Copy every line of the records below where the word "meter" occurs.
++++ Exercise input ++++
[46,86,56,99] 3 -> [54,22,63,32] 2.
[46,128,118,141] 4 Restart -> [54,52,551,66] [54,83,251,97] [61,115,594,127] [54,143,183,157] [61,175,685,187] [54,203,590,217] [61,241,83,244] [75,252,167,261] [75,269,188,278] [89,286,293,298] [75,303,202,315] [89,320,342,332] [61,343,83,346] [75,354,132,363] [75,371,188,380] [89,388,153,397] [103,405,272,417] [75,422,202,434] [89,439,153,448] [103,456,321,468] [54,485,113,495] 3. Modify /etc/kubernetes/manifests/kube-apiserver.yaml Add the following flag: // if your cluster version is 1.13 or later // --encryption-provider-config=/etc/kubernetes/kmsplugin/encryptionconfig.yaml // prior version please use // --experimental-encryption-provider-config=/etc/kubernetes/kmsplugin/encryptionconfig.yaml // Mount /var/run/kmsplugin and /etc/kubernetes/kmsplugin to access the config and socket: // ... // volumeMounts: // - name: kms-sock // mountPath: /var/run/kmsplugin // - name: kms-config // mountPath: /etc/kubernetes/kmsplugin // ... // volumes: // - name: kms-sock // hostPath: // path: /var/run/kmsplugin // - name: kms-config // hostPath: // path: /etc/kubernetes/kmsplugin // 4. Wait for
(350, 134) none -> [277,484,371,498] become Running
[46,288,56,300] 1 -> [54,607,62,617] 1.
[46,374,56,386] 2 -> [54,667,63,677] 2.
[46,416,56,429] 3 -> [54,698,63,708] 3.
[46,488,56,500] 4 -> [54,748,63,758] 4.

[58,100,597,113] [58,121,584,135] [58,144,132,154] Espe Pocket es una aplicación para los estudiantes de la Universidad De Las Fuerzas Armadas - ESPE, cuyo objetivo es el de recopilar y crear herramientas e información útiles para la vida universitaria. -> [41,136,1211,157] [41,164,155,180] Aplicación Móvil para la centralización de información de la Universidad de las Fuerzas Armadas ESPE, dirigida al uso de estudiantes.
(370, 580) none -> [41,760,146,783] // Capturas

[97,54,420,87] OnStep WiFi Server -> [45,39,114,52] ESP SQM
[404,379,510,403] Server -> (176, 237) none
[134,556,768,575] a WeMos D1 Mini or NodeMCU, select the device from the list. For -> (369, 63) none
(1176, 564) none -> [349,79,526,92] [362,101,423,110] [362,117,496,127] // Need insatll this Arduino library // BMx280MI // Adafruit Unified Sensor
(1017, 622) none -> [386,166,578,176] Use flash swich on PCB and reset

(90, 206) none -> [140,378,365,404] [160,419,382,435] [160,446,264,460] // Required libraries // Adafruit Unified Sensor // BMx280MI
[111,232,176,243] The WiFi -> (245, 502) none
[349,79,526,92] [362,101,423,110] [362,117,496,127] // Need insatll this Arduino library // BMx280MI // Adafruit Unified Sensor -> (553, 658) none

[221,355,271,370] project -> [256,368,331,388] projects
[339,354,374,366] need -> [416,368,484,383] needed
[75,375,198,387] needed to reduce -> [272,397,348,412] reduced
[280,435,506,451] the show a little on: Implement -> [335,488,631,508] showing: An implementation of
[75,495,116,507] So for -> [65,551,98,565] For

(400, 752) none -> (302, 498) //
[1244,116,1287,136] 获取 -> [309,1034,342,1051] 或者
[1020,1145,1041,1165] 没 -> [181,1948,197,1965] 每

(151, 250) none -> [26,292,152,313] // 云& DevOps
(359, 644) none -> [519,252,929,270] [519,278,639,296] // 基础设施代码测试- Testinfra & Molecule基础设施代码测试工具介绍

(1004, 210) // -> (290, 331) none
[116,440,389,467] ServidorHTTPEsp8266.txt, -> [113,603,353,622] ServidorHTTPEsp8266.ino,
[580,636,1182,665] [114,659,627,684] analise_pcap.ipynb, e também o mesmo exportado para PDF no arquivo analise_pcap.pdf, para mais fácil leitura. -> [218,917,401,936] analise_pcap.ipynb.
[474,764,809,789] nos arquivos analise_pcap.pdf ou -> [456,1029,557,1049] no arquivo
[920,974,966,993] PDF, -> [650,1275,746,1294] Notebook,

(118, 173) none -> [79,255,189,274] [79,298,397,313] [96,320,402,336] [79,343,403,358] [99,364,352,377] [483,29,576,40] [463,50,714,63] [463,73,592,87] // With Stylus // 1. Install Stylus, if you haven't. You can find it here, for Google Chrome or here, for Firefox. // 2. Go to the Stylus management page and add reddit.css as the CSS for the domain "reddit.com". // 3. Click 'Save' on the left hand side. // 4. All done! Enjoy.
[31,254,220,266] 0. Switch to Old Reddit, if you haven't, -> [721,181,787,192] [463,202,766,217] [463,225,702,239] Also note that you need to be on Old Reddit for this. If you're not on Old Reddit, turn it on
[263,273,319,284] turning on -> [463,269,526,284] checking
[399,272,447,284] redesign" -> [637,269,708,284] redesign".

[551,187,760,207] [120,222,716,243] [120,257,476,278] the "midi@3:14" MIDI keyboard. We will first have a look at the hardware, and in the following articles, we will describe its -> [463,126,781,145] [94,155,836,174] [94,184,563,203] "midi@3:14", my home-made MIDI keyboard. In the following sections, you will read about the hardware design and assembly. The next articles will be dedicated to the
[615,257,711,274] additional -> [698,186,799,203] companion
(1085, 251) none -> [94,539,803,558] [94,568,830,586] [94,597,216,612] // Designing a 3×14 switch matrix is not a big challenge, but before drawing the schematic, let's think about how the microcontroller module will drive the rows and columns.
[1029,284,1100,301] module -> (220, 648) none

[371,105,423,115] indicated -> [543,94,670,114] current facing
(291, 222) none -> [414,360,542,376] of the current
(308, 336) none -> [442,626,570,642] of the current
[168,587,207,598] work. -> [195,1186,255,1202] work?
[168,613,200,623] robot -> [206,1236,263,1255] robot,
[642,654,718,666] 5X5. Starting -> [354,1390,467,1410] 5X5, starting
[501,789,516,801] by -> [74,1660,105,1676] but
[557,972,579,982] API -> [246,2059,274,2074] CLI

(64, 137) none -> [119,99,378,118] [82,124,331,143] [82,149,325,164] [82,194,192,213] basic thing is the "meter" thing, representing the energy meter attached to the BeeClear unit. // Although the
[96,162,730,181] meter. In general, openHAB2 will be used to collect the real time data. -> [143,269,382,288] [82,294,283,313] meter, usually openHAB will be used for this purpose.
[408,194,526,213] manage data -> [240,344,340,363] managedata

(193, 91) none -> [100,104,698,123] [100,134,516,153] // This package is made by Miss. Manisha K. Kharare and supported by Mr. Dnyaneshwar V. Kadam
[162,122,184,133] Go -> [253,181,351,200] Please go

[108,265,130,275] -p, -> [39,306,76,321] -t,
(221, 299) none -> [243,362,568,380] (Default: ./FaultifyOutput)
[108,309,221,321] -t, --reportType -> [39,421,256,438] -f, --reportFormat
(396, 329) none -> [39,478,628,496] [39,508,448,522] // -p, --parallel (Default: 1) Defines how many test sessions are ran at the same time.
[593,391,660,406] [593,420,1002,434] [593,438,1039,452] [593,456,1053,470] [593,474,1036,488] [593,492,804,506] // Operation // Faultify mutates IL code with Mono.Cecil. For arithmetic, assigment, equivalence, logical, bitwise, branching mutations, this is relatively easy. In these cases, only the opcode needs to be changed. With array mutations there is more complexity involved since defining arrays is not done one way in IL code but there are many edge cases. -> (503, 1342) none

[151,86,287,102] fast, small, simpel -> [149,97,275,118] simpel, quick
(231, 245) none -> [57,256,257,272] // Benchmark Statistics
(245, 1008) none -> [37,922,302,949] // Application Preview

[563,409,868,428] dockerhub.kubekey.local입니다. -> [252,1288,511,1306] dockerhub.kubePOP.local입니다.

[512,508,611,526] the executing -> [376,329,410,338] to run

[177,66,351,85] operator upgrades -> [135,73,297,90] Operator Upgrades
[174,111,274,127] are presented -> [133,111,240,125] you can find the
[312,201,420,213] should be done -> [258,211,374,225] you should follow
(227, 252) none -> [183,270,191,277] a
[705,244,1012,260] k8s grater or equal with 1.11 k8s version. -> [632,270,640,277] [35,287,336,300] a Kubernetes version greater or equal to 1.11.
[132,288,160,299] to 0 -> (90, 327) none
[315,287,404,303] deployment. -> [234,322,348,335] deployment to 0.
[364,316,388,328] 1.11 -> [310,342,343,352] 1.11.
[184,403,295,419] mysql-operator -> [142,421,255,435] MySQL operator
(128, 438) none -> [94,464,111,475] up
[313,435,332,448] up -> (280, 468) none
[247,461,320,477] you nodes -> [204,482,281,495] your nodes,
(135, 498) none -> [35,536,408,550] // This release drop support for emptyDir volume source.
++++
■ Solution below ■
(64, 137) none -> [119,99,378,118] [82,124,331,143] [82,149,325,164] [82,194,192,213] basic thing is the "meter" thing, representing the energy meter attached to the BeeClear unit. // Although the
[96,162,730,181] meter. In general, openHAB2 will be used to collect the real time data. -> [143,269,382,288] [82,294,283,313] meter, usually openHAB will be used for this purpose.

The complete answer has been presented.